__Your objective__
Write out exactly the lines running from the line that includes "reports are welcome." to the end of the data, both ends included, and nothing besides.

__Provided records__
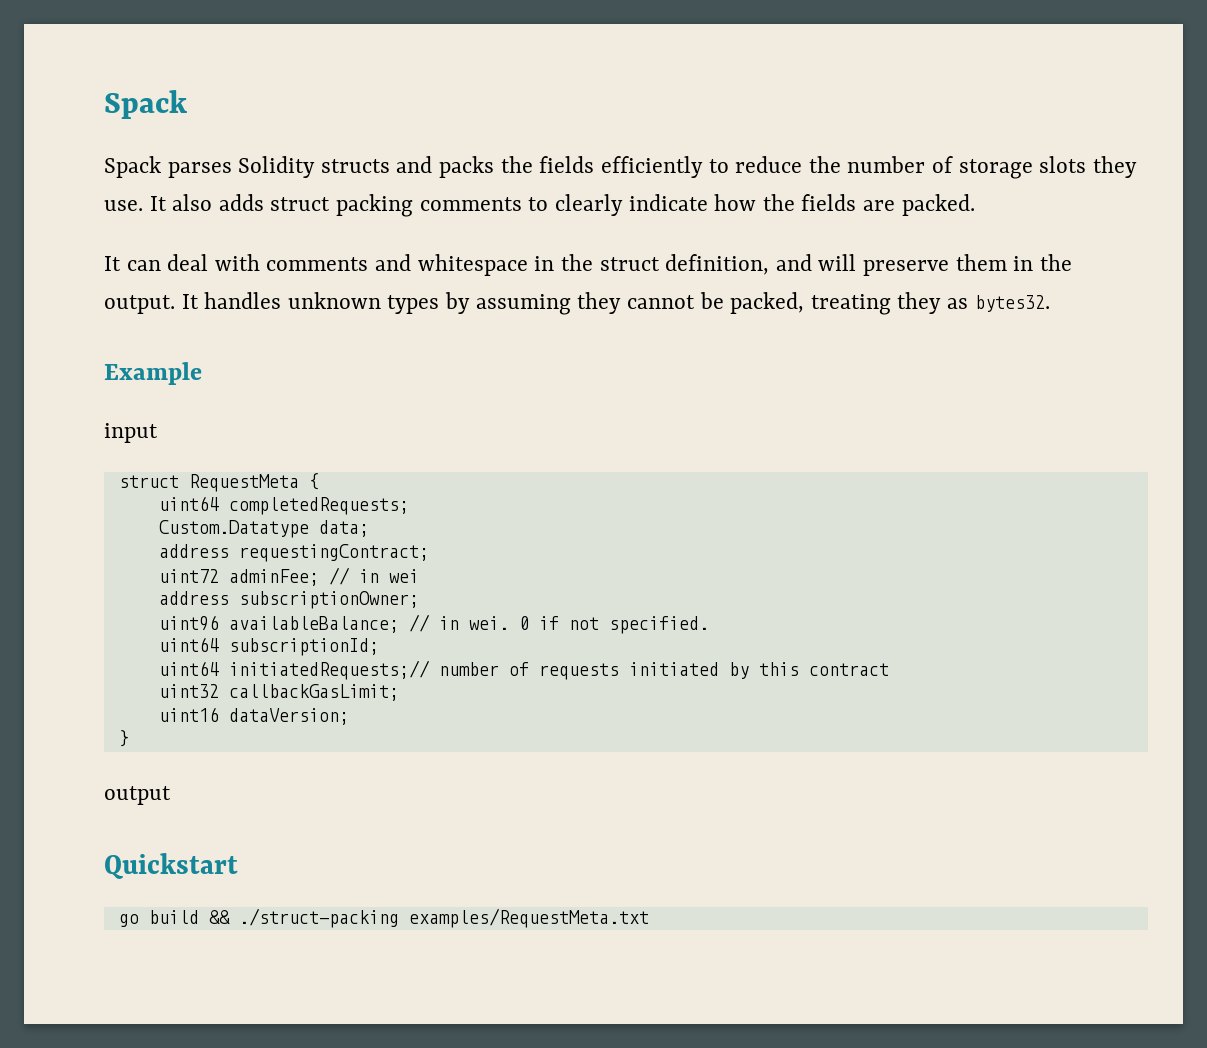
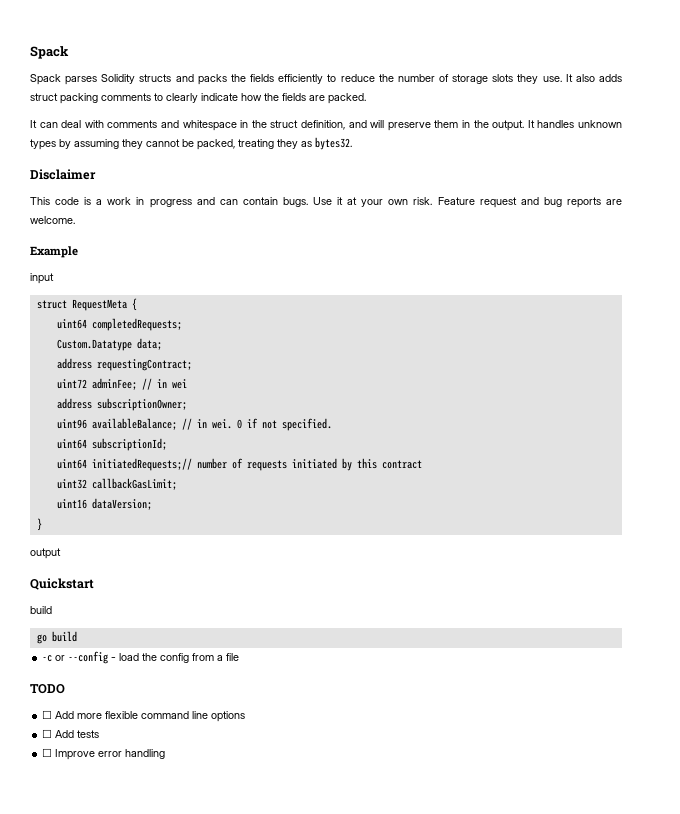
+ Disclaimer
+ This code is a work in progress and can contain bugs. Use it at your own risk. Feature request and bug reports are welcome.
  Quickstart
+ build
- go build && ./struct-packing examples/RequestMeta.txt
+ go build
+ -c or --config - load the config from a file
+ TODO
+ ☐ Add more flexible command line options
+ ☐ Add tests
+ ☐ Improve error handling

__Solved problem__
+ This code is a work in progress and can contain bugs. Use it at your own risk. Feature request and bug reports are welcome.
  Quickstart
+ build
- go build && ./struct-packing examples/RequestMeta.txt
+ go build
+ -c or --config - load the config from a file
+ TODO
+ ☐ Add more flexible command line options
+ ☐ Add tests
+ ☐ Improve error handling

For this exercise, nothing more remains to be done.